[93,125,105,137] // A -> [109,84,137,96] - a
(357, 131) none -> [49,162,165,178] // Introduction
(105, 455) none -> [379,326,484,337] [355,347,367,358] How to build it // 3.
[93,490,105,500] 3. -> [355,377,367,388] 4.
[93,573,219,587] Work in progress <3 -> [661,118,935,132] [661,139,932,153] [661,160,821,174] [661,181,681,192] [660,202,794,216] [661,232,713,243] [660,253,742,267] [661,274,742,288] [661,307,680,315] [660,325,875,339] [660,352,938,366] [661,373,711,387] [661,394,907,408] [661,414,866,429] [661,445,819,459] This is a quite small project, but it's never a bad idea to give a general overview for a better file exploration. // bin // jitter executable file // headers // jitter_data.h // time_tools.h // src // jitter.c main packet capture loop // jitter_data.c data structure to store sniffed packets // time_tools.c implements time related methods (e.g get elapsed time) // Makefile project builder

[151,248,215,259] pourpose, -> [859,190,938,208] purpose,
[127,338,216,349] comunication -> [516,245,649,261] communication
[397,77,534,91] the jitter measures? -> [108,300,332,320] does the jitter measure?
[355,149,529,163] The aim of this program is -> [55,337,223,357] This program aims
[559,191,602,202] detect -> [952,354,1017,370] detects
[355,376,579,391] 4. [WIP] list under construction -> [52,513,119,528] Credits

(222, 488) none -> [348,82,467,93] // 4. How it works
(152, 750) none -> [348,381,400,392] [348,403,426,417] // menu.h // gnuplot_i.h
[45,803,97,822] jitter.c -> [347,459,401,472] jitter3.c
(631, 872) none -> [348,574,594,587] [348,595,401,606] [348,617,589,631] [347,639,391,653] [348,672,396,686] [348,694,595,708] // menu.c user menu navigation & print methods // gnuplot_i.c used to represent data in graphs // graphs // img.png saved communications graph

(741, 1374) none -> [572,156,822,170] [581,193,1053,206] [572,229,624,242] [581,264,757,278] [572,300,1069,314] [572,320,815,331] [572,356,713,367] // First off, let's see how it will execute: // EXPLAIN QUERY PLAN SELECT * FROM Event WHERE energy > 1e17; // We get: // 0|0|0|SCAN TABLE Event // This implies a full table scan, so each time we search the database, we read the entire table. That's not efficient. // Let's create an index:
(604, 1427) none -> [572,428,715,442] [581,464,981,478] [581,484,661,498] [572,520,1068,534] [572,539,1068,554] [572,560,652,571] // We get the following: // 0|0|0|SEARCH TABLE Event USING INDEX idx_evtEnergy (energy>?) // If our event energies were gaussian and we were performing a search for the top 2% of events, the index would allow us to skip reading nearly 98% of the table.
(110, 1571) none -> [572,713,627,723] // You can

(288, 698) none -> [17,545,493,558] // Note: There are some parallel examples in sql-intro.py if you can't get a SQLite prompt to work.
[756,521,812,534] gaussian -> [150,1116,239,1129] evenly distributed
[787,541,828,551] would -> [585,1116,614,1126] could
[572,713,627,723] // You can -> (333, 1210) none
++++++++
--- Action item ---
Every line in the data that holds the string "would" should be copied.

--- Answer section ---
(604, 1427) none -> [572,428,715,442] [581,464,981,478] [581,484,661,498] [572,520,1068,534] [572,539,1068,554] [572,560,652,571] // We get the following: // 0|0|0|SEARCH TABLE Event USING INDEX idx_evtEnergy (energy>?) // If our event energies were gaussian and we were performing a search for the top 2% of events, the index would allow us to skip reading nearly 98% of the table.
[787,541,828,551] would -> [585,1116,614,1126] could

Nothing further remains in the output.